Résumé
L'organe pinéal est un organe présent chez tous les Vertébrés. Il est le principal composant de l'horloge biologique dont la fonction essentielle est de synchroniser les fonctions physiologiques et comportementales. A l'origine, transformateur des informations lumineuses en un messager neuronal et chimique, la mélatonine, il perd la capacité de photoréception au profit des yeux latéraux. Cette régression semble s'amorcer chez les Amphibiens dont l'étude est moins avancée que celle des autres groupes de Vertébrés. Le présent travail porte sur la quasi-totalité des "radiations" d'Amphibiens actuels dans un but de synthèse pouvant aider, tant à la compréhension de l'évolution pinéale qu'à celle des Amphibiens en général. Pour homogénéiser les résultats, les espèces étudiées l'ont été suivant un ensemble de méthodes toujours identiques : études embryologiques, histologiques, en microscopie électronique à balayage et à transmission.
Chez les Anoures, nos résultats ont confirmé la présence d'un complexe pinéal bipartite, formé d'un organe parapinéal ressemblant à un œil situé sous la peau et d'un organe pinéal intra-crânien. Ces deux organes comportent des cellules photoréceptrices. Mais il semble qu'une régression parapinéale atteint certaines espèces.
Chez les Urodèles, la présence d'une partie parapinéale régressée, accolée à la partie pinéale est un caractère apomorphe des Urodèles par rapport aux Anoures. Par ailleurs, les transformations des cellules photoréceptrices ne se font pas à la même vitesse dans les différentes radiations. Ceci conforte l'idée actuelle, d'une évolution en mosaïque des Urodèles. De fait si l'évolution pinéale est déjà intéressante par elle-même au niveau de l'établissement d'une horloge biologique, elle est aussi un marqueur évolutif très intéressant pour l'étude des relations des trois ordres d'Amphibiens.
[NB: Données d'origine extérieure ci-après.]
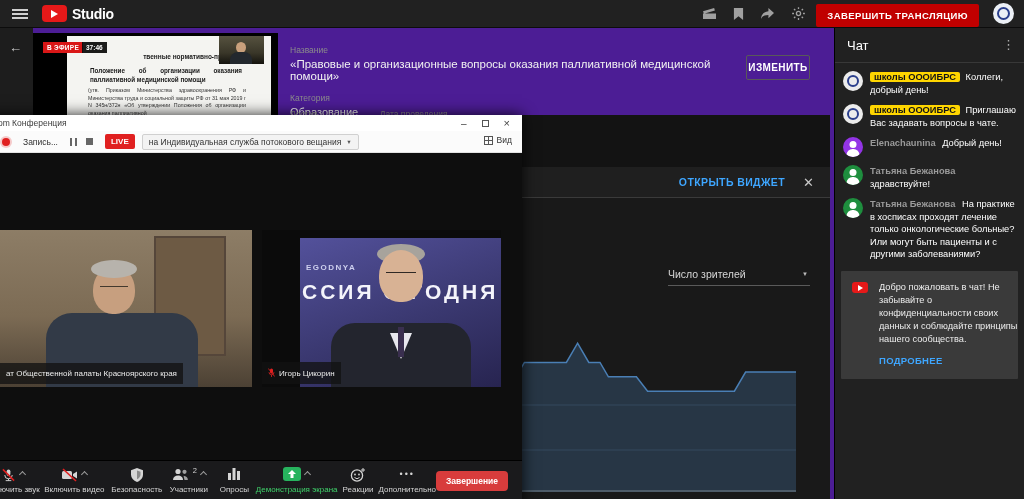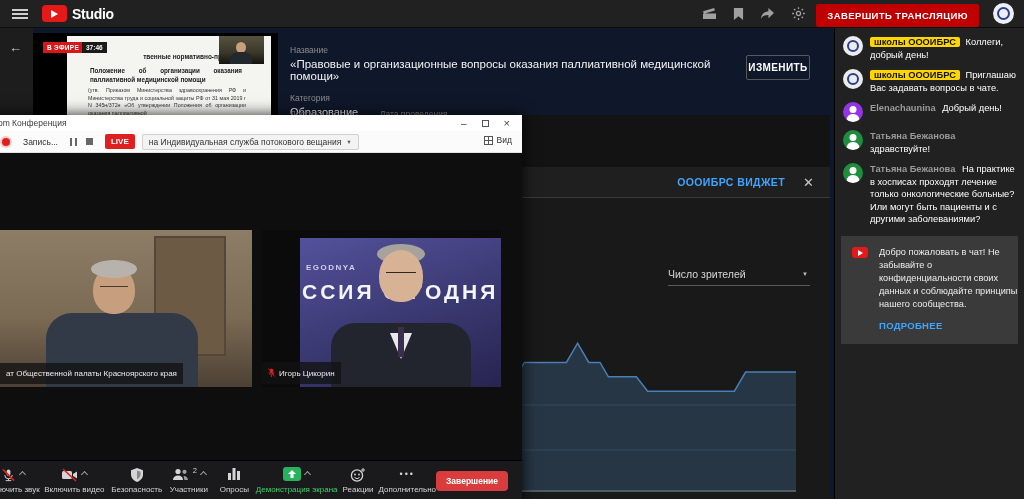--- a/index.html
+++ b/index.html
@@ -4,7 +4,7 @@
 <style>
   *{margin:0;padding:0;box-sizing:border-box}
   html,body{width:1024px;height:499px;background:#000;overflow:hidden}
-  #app{position:relative;width:1024px;height:499px;background:#0f172a;overflow:hidden;
+  #app{position:relative;width:1024px;height:499px;background:#4c1d95;overflow:hidden;
        font-family:"Liberation Sans","DejaVu Sans",sans-serif;color:#fff}
 
   

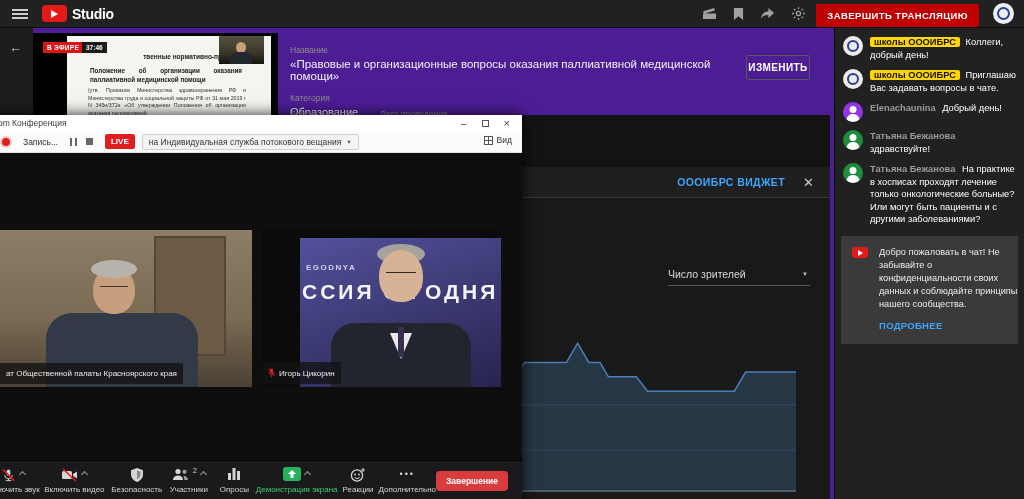--- a/index.html
+++ b/index.html
@@ -236,6 +236,10 @@
   </div>
 
   <aside class="chat">
+    <div class="chat-head">
+      <span>Чат</span>
+      <span class="kebab">⋮</span>
+    </div>
     <div class="chat-msgs" id="chat-messages">
         <div class="msg">
           <span class="avatar logo"></span>

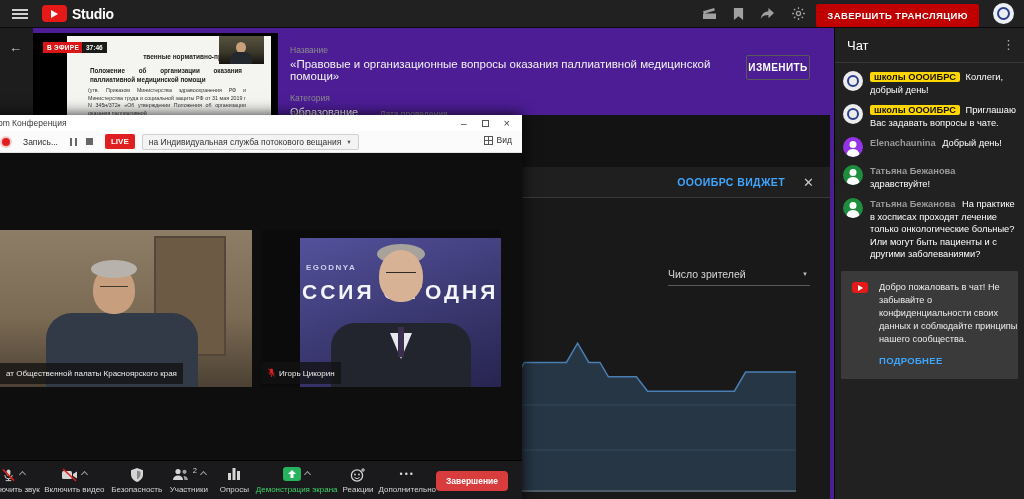--- a/index.html
+++ b/index.html
@@ -215,7 +215,7 @@
   <div class="darkband"></div>
 
   <div class="widgetbar">
-    <span class="widgetlink">ОООИБРС ВИДЖЕТ</span>
+    <span class="widgetlink">ОТКРЫТЬ ВИДЖЕТ</span>
     <span class="widgetclose">✕</span>
   </div>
Chez les Gymnophiones, seule une espèce très évoluée, Typhlonectes compressicaudus, a fait l'objet d'investigations. On ne trouve plus trace de bipartisme pinéal. Il est alors difficile de séparer ce qui est de l'évolution générale et ce qui relève de l'adaptation à la vie souterraine des Gymnophiones classiques.
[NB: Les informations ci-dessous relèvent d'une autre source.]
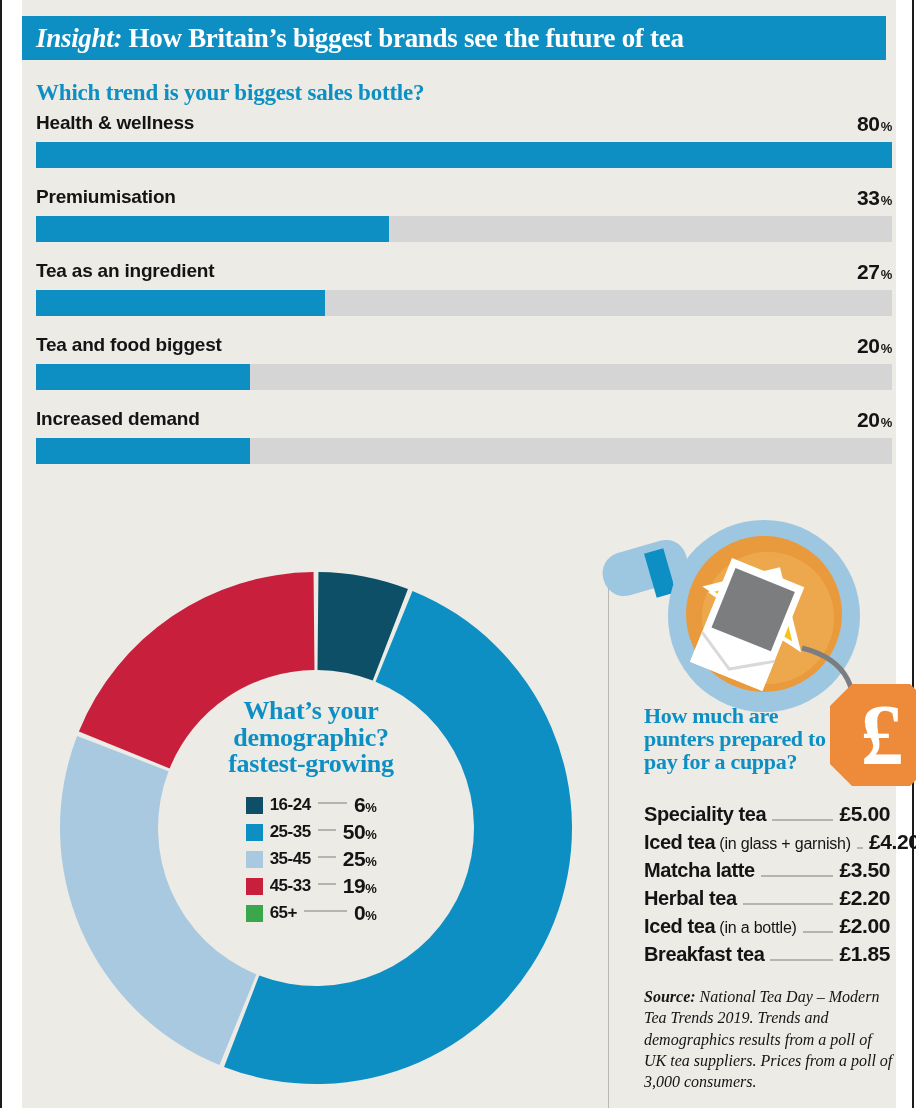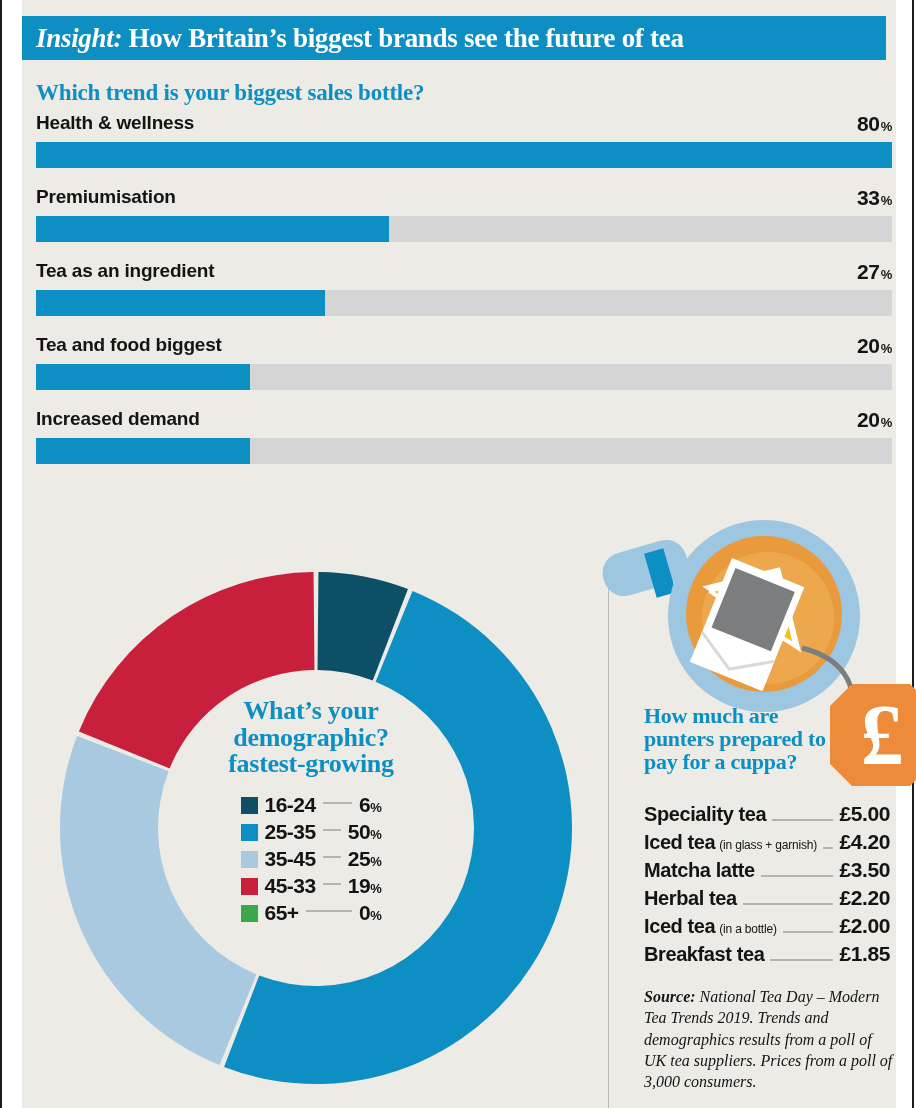--- a/index.html
+++ b/index.html
@@ -186,7 +186,7 @@
     margin-right: 7px;
   }
   .legend-label {
-    font-size: 21px;
+    font-size: 17px;
     font-weight: bold;
     color: #141414;
     letter-spacing: -0.5px;

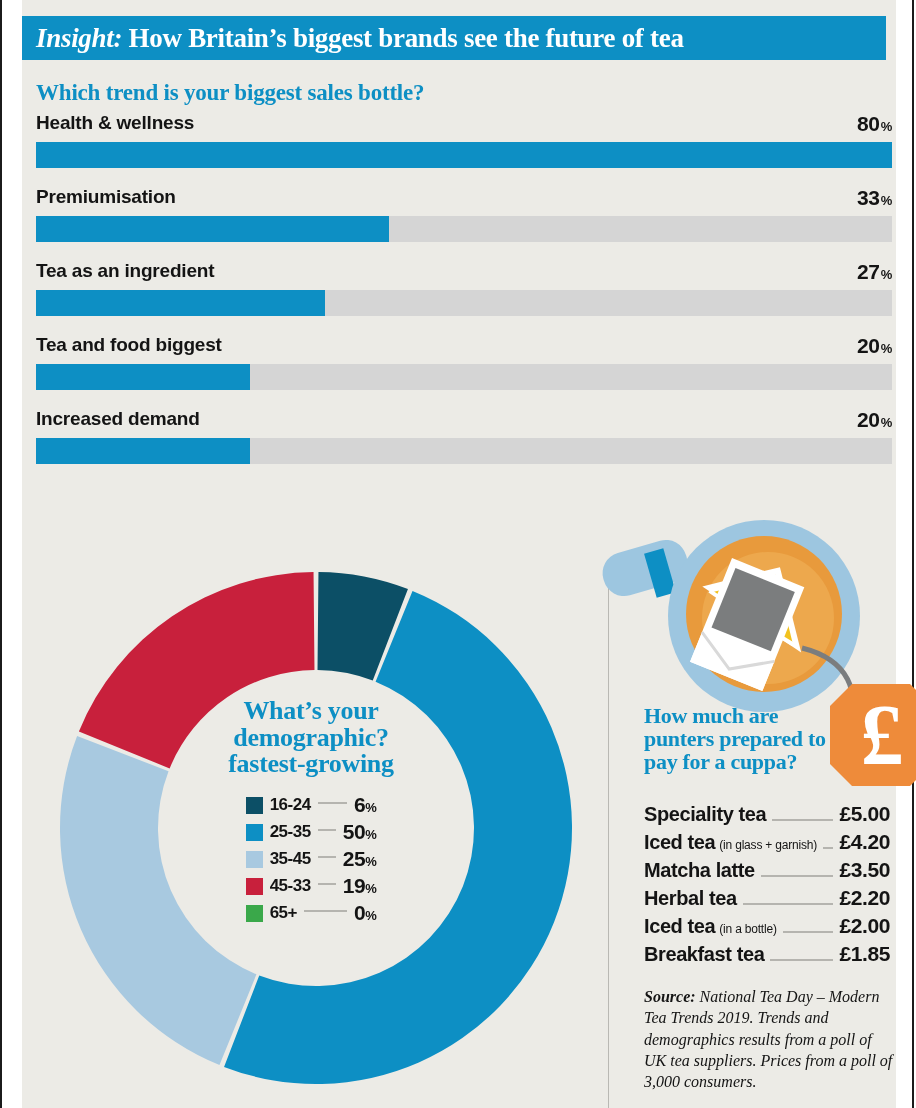--- a/index.html
+++ b/index.html
@@ -266,7 +266,7 @@
     letter-spacing: -0.4px;
   }
   .price-note {
-    font-size: 12px;
+    font-size: 16px;
     font-weight: normal;
     color: #141414;
     margin-left: 4px;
L'étude en microscopie électronique confirme ce que les observations en photonique pouvaient avoir de subjectif (forme, nature des photorécepteurs). De plus, elle montre, chez Necturus maculosus (Urodèle), une accumulation probable de cristaux organiques. Cela traduirait un dysfonctionnement dans la chaîne qui conduit à la métamorphose. Chez T. compressicaudus (Gymnophione), un type inconnu de récepteur cellulaire a été décrit. Ceci accroît l'originalité des Gymnophiones actuels et fossiles.
Pour mieux comprendre l'un des épisodes clés de l'histoire de l'horloge biologique, il serait nécessaire de généraliser ces observations et de les compléter par d'autres voies : biochimie, culture in vitro des tissus, biologie moléculaire.